:: TO DO ::
Beneath this instruction is a listing. Transcribe from it only the stretch from the line with "Stark | Doug Grant: 20 -> 18" through the line with "Totals | Write-Ins: 8 -> 7", both end lines included, exactly as written.

++++++++++++++++++++

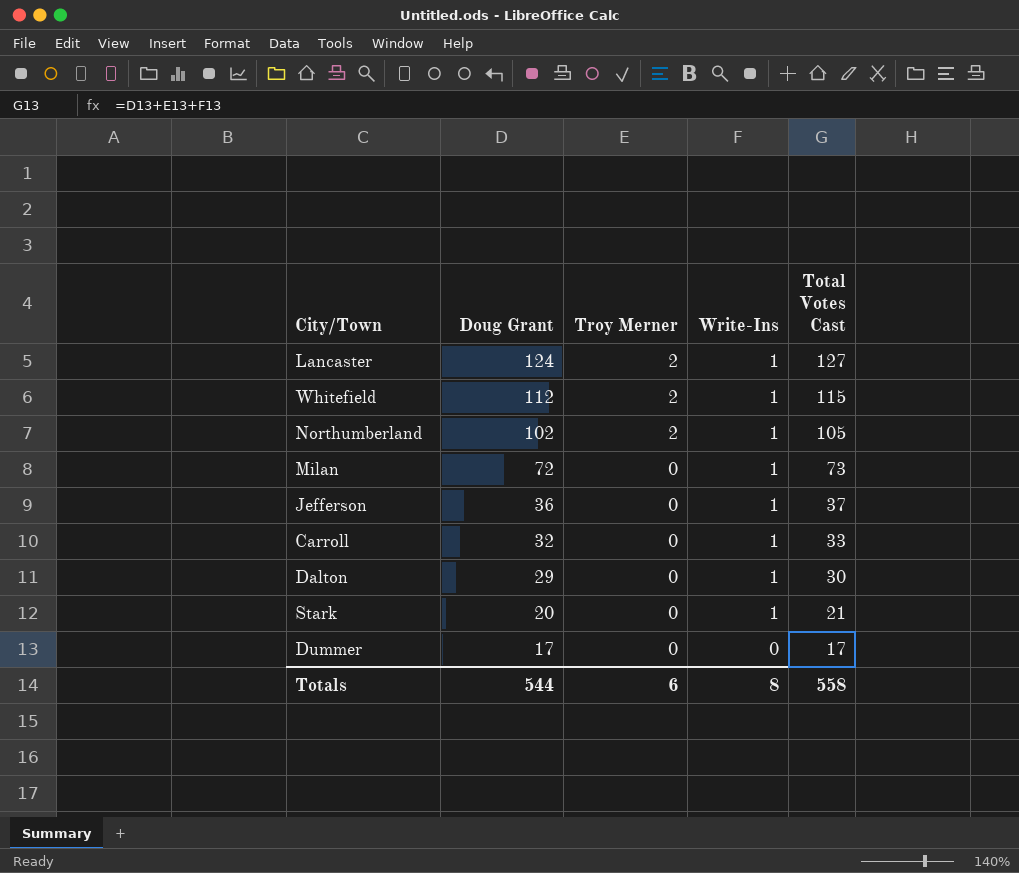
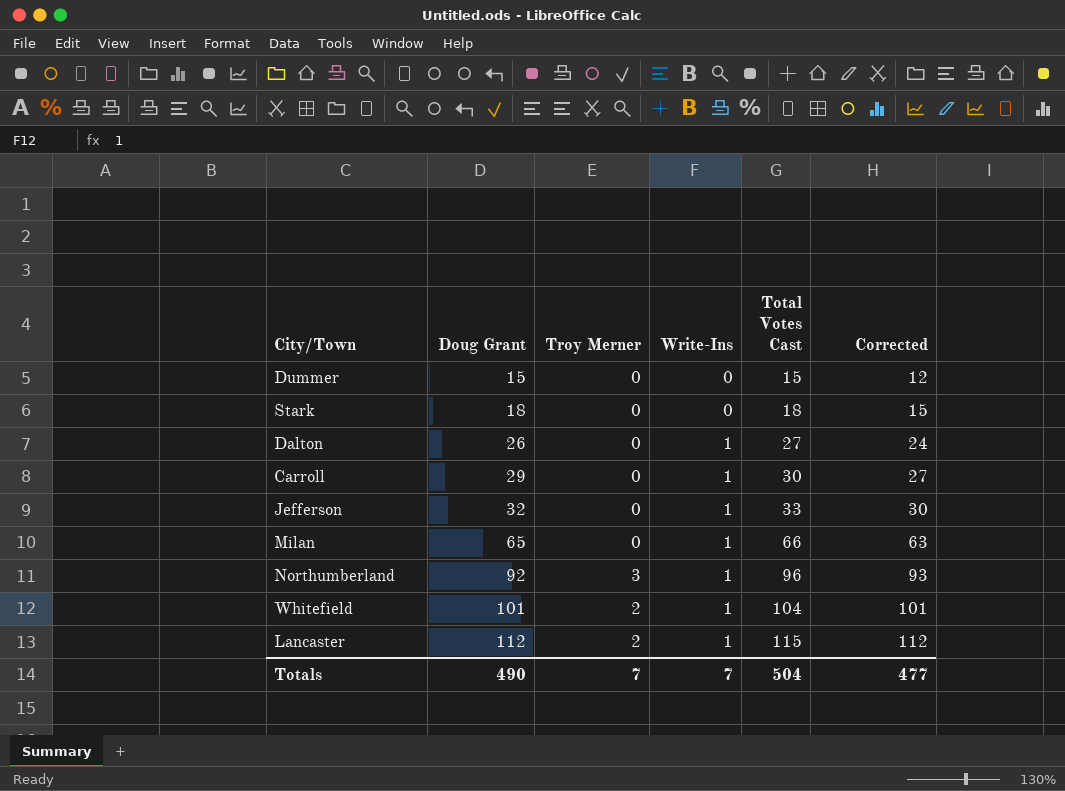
row order: Doug Grant descending -> Doug Grant ascending
column Corrected | formula: none -> [Total Votes Cast] - 3
Dummer | Doug Grant: 17 -> 15
Dummer | Total Votes Cast: 17 -> 15
Stark | Doug Grant: 20 -> 18
Stark | Write-Ins: 1 -> 0
Stark | Total Votes Cast: 21 -> 18
Dalton | Doug Grant: 29 -> 26
Dalton | Total Votes Cast: 30 -> 27
Carroll | Doug Grant: 32 -> 29
Carroll | Total Votes Cast: 33 -> 30
Jefferson | Doug Grant: 36 -> 32
Jefferson | Total Votes Cast: 37 -> 33
Milan | Doug Grant: 72 -> 65
Milan | Total Votes Cast: 73 -> 66
Northumberland | Doug Grant: 102 -> 92
Northumberland | Troy Merner: 2 -> 3
Northumberland | Total Votes Cast: 105 -> 96
Whitefield | Doug Grant: 112 -> 101
Whitefield | Total Votes Cast: 115 -> 104
Lancaster | Doug Grant: 124 -> 112
Lancaster | Total Votes Cast: 127 -> 115
Totals | Doug Grant: 544 -> 490
Totals | Troy Merner: 6 -> 7
Totals | Write-Ins: 8 -> 7
Totals | Total Votes Cast: 558 -> 504

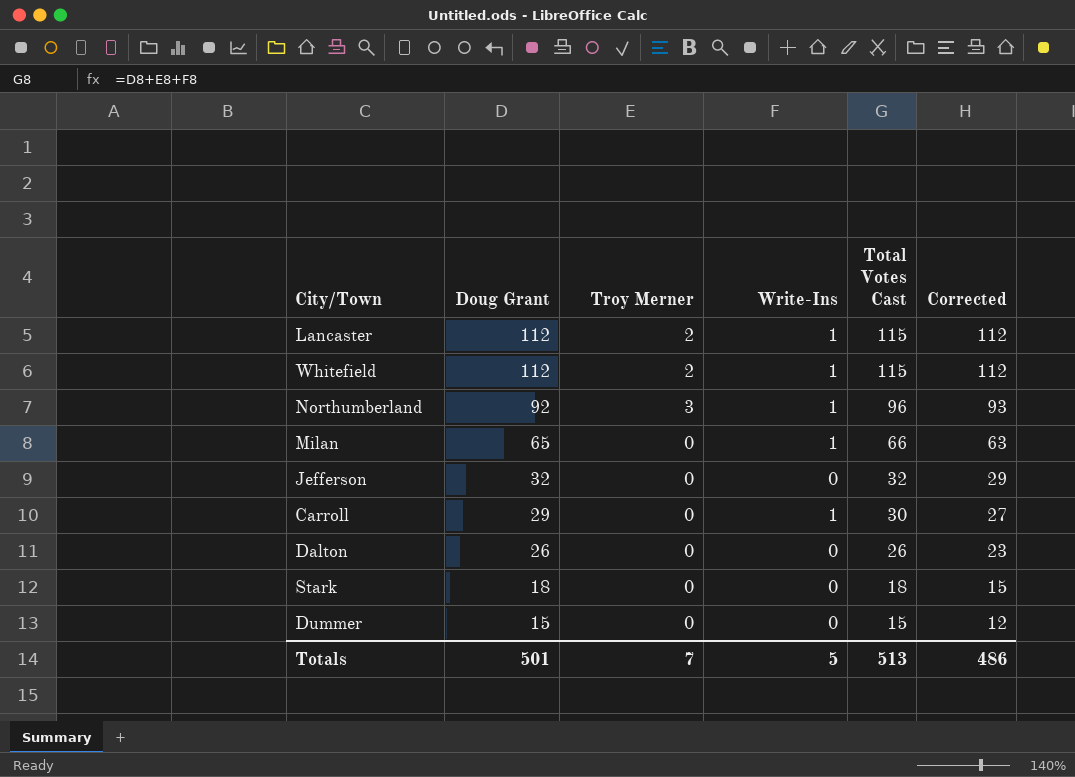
row order: Doug Grant ascending -> Doug Grant descending
Whitefield | Doug Grant: 101 -> 112
Whitefield | Total Votes Cast: 104 -> 115
Whitefield | Corrected: 101 -> 112
Jefferson | Write-Ins: 1 -> 0
Jefferson | Total Votes Cast: 33 -> 32
Jefferson | Corrected: 30 -> 29
Dalton | Write-Ins: 1 -> 0
Dalton | Total Votes Cast: 27 -> 26
Dalton | Corrected: 24 -> 23
Totals | Doug Grant: 490 -> 501
Totals | Write-Ins: 7 -> 5
Totals | Total Votes Cast: 504 -> 513
Totals | Corrected: 477 -> 486

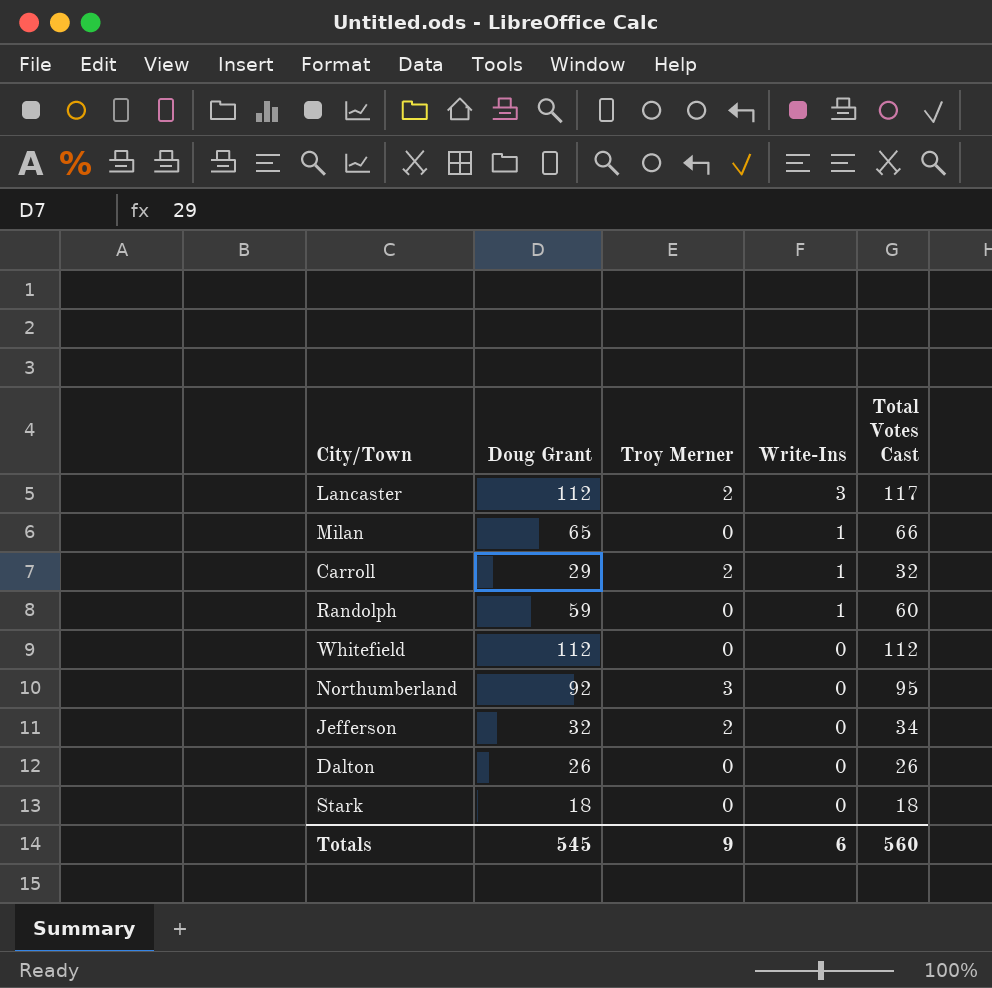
row order: Doug Grant descending -> Write-Ins descending
column Corrected | formula: [Total Votes Cast] - 3 -> none
row Dummer: 15 | 0 | 0 | 15 | 12 -> none
Lancaster | Write-Ins: 1 -> 3
Lancaster | Total Votes Cast: 115 -> 117
Carroll | Troy Merner: 0 -> 2
Carroll | Total Votes Cast: 30 -> 32
row Randolph: none -> 59 | 0 | 1 | 60
Whitefield | Troy Merner: 2 -> 0
Whitefield | Write-Ins: 1 -> 0
Whitefield | Total Votes Cast: 115 -> 112
Northumberland | Write-Ins: 1 -> 0
Northumberland | Total Votes Cast: 96 -> 95
Jefferson | Troy Merner: 0 -> 2
Jefferson | Total Votes Cast: 32 -> 34
Totals | Doug Grant: 501 -> 545
Totals | Troy Merner: 7 -> 9
Totals | Write-Ins: 5 -> 6
Totals | Total Votes Cast: 513 -> 560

++++++++++++++++++++

:: SOLVED PROBLEM ::
Stark | Doug Grant: 20 -> 18
Stark | Write-Ins: 1 -> 0
Stark | Total Votes Cast: 21 -> 18
Dalton | Doug Grant: 29 -> 26
Dalton | Total Votes Cast: 30 -> 27
Carroll | Doug Grant: 32 -> 29
Carroll | Total Votes Cast: 33 -> 30
Jefferson | Doug Grant: 36 -> 32
Jefferson | Total Votes Cast: 37 -> 33
Milan | Doug Grant: 72 -> 65
Milan | Total Votes Cast: 73 -> 66
Northumberland | Doug Grant: 102 -> 92
Northumberland | Troy Merner: 2 -> 3
Northumberland | Total Votes Cast: 105 -> 96
Whitefield | Doug Grant: 112 -> 101
Whitefield | Total Votes Cast: 115 -> 104
Lancaster | Doug Grant: 124 -> 112
Lancaster | Total Votes Cast: 127 -> 115
Totals | Doug Grant: 544 -> 490
Totals | Troy Merner: 6 -> 7
Totals | Write-Ins: 8 -> 7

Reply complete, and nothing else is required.